[Problem description]
Pictures do not belong in the output. Reproduce exactly the lines from the start of the records through the line with "html: <span>P.Laķis</span> ->".

[Dataset records]
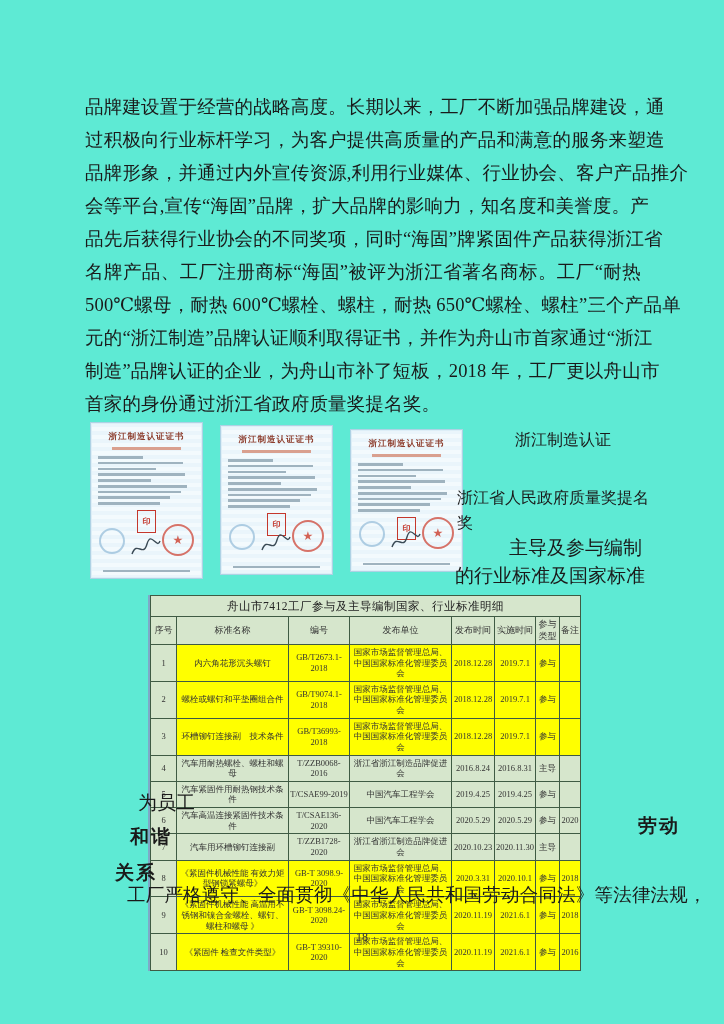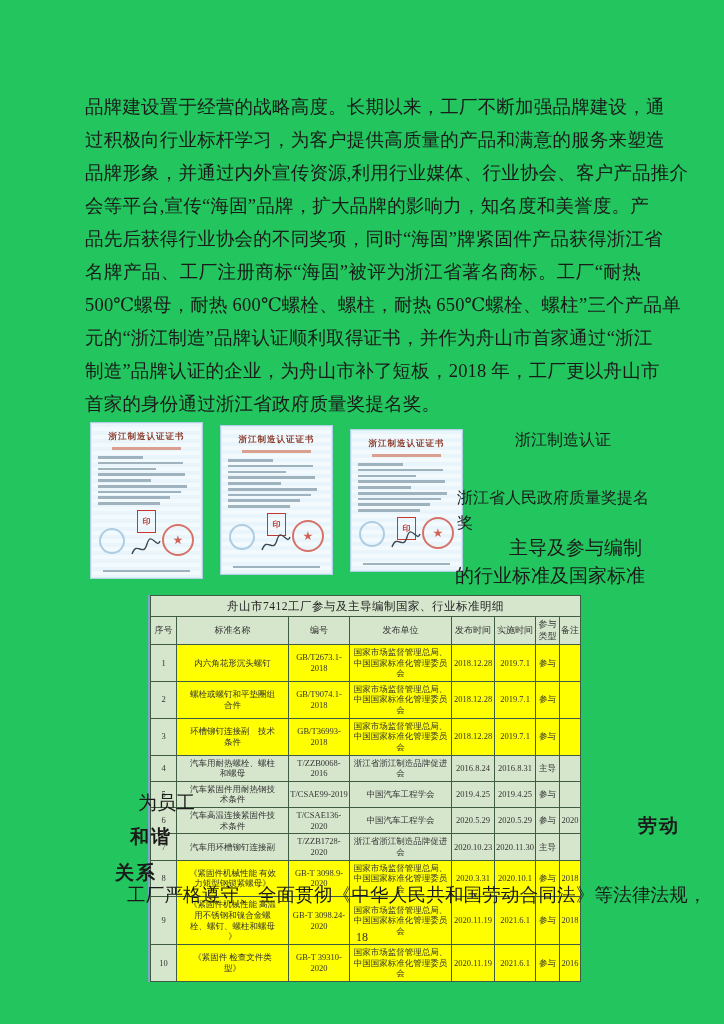"品牌建设置于经营的战略高度。长期以来，工厂不断加强品牌建设，通" .page { background: #22c55e -> #5eead4 }
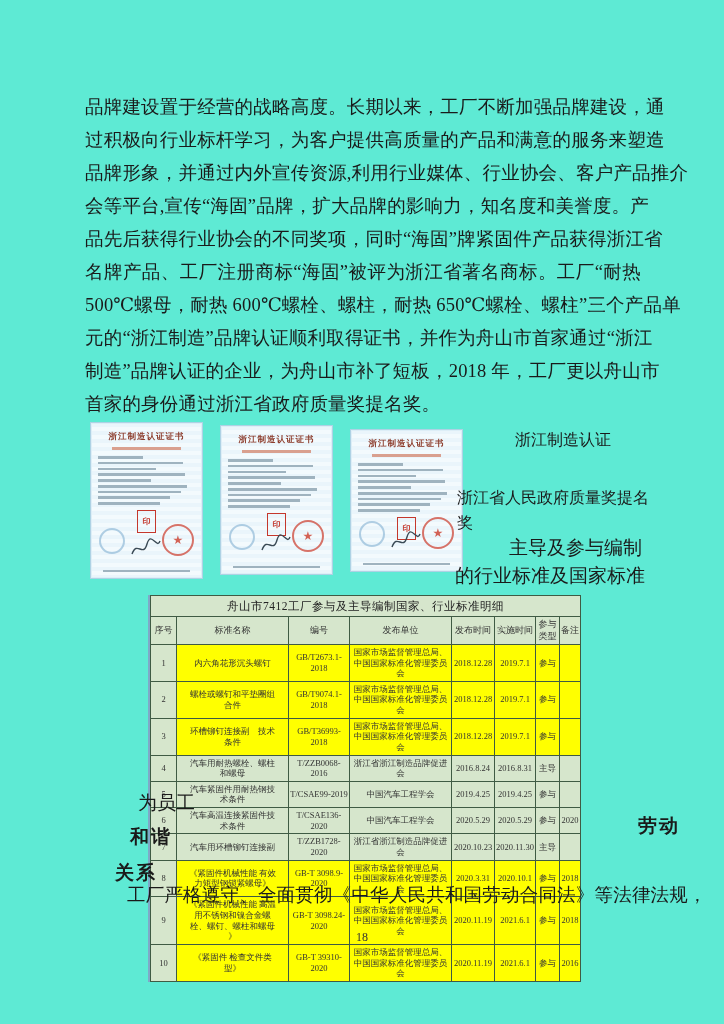"内六角花形沉头螺钉" table.std td.name { padding: 2px 10px -> 2px 2px }
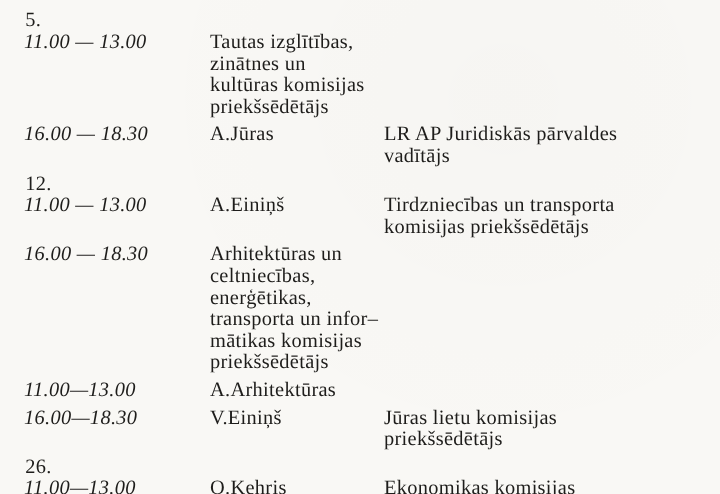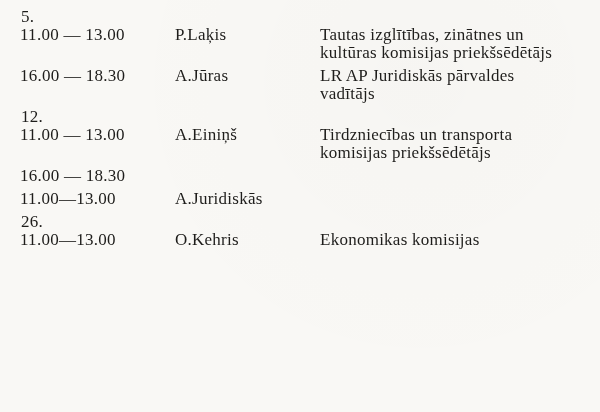"11.00 — 13.00" .time { font-style: none -> italic }
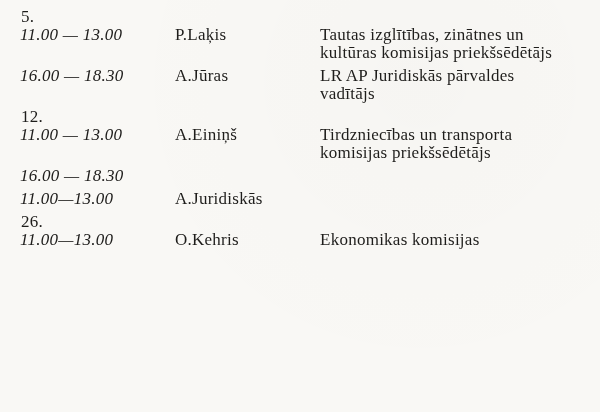"P.Laķis" span.name { html: <span>P.Laķis</span> -> none }
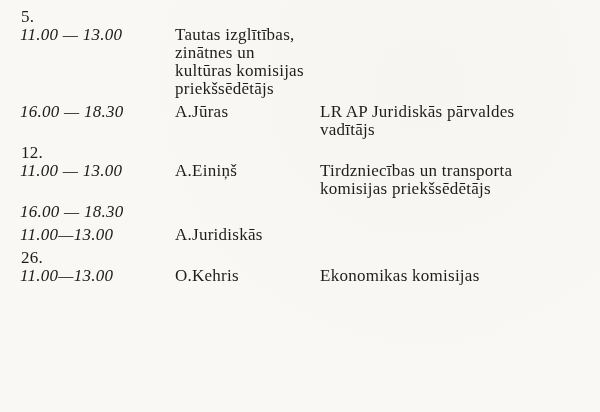"Arhitektūras un celtniecības," span.desc { html: none -> <span>Arhitektūras un celtniecības, enerģētikas, transporta un infor– mātikas komisijas priekšsēdētājs</span> }
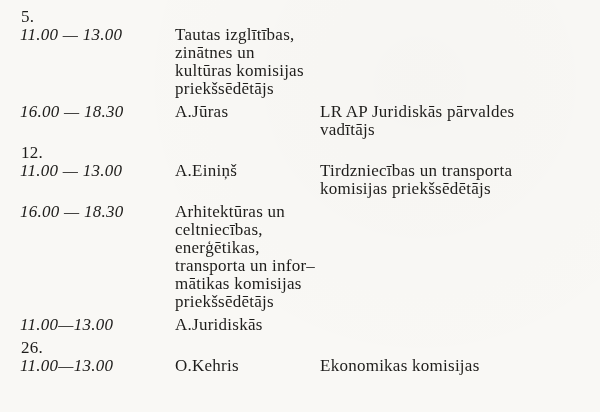"A.Juridiskās" span.name { text: A.Juridiskās -> A.Arhitektūras }
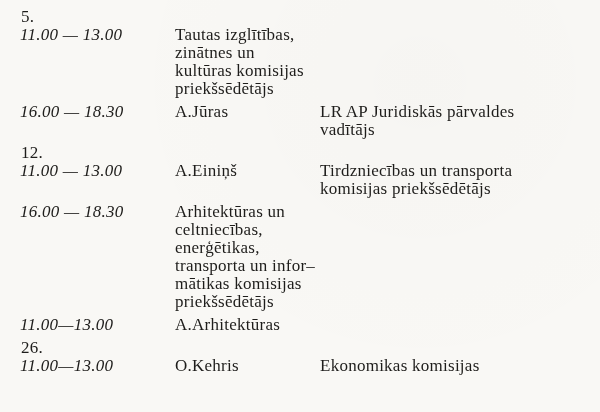"16.00—18.30" div.entry { html: none -> <div> <span>16.00—18.30</span> <span>V.Einiņš</span> <span>Jūras lietu komisijas priekšsēdētājs</span> </div> }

[Result]
"品牌建设置于经营的战略高度。长期以来，工厂不断加强品牌建设，通" .page { background: #22c55e -> #5eead4 }
"内六角花形沉头螺钉" table.std td.name { padding: 2px 10px -> 2px 2px }
"11.00 — 13.00" .time { font-style: none -> italic }
"P.Laķis" span.name { html: <span>P.Laķis</span> -> none }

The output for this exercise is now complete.